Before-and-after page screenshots
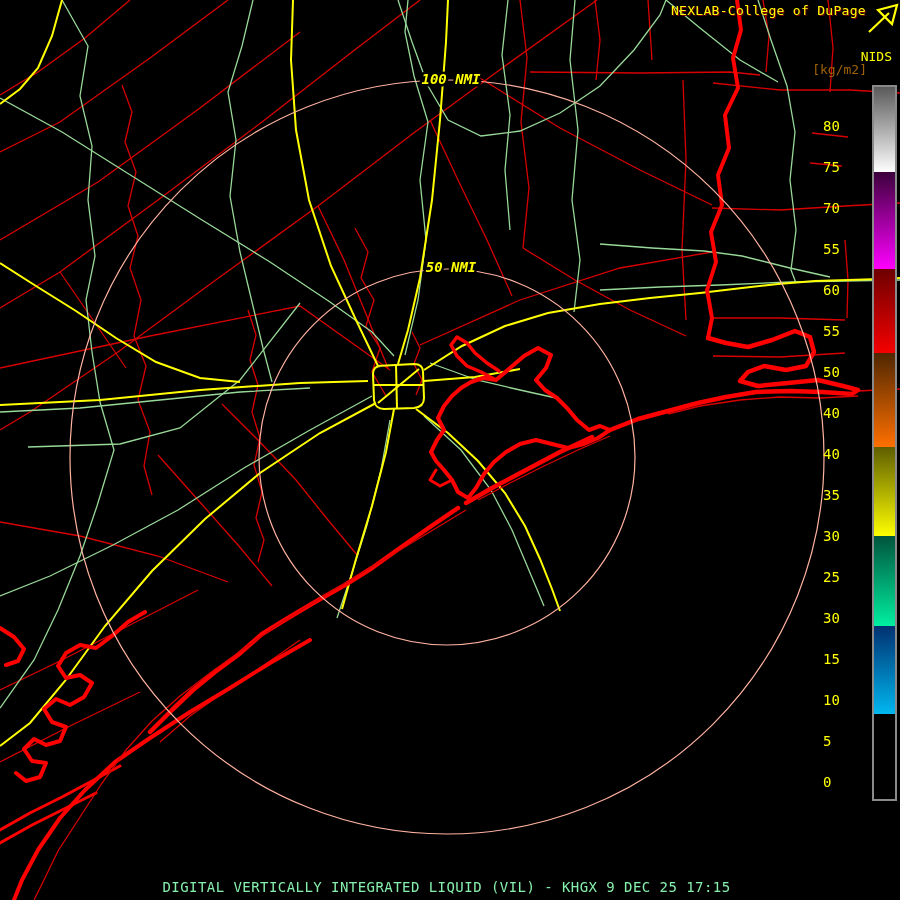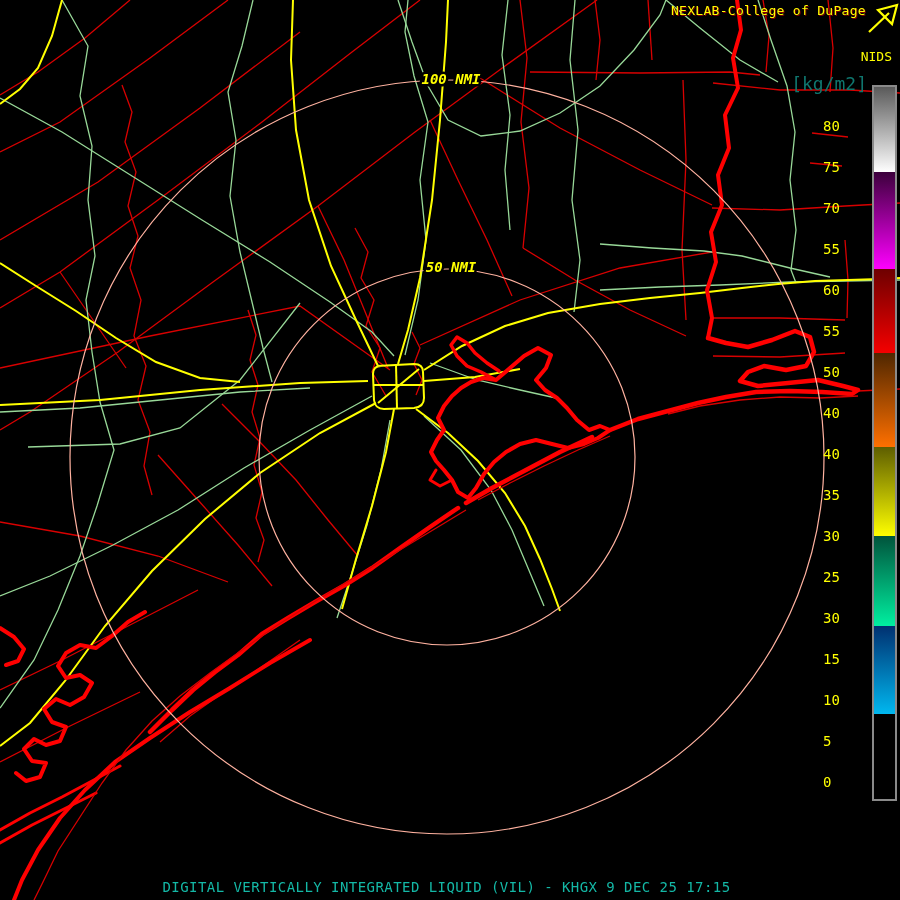--- a/index.html
+++ b/index.html
@@ -9,7 +9,7 @@
   .brand{position:absolute;top:3px;right:34px;color:#ffff00;font-size:13px;letter-spacing:.3px;
          text-shadow:1px 1px 0 #7a0000;white-space:nowrap;padding-left:23px;}
   .nids{position:absolute;top:49px;right:8px;color:#ffff00;font-size:13px;}
-  .units{position:absolute;top:62px;right:33px;color:#0f766e;font-size:18px;margin-top:11px;}
+  .units{position:absolute;top:62px;right:33px;color:#a16207;font-size:13px;}
   .colorbar{position:absolute;left:872px;top:85px;width:25px;height:716px;
             border:2px solid #8a8a8a;box-sizing:border-box;background:#000;}
   .colorbar .grad{width:100%;height:100%;

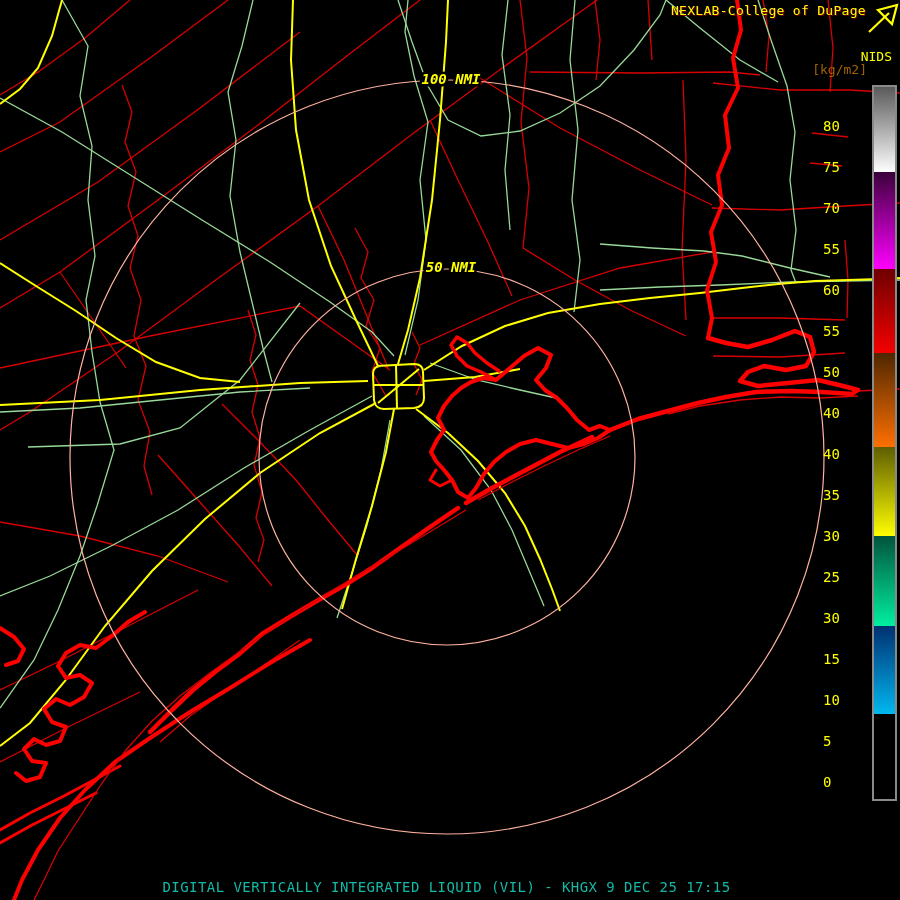--- a/index.html
+++ b/index.html
@@ -24,7 +24,7 @@
       #000000 88.1%, #000000 100%);}
   .ticks span{position:absolute;right:33px;width:44px;color:#ffff00;
               font-size:14px;line-height:18px;}
-  .caption{position:absolute;left:0;top:879px;width:893px;text-align:center;color:#14b8a6;
+  .caption{position:absolute;left:0;top:879px;width:893px;text-align:center;color:#86efac;
            font-size:14px;letter-spacing:.45px;white-space:nowrap;}
 </style>
 </head>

▸ TASK TO COMPLETE
Read the lines above. Gather those in which the string "width" is found.

▸ EXERCISE ANSWER
   .colorbar{position:absolute;left:872px;top:85px;width:25px;height:716px;
   .colorbar .grad{width:100%;height:100%;
   .ticks span{position:absolute;right:33px;width:44px;color:#ffff00;
-  .caption{position:absolute;left:0;top:879px;width:893px;text-align:center;color:#14b8a6;
+  .caption{position:absolute;left:0;top:879px;width:893px;text-align:center;color:#86efac;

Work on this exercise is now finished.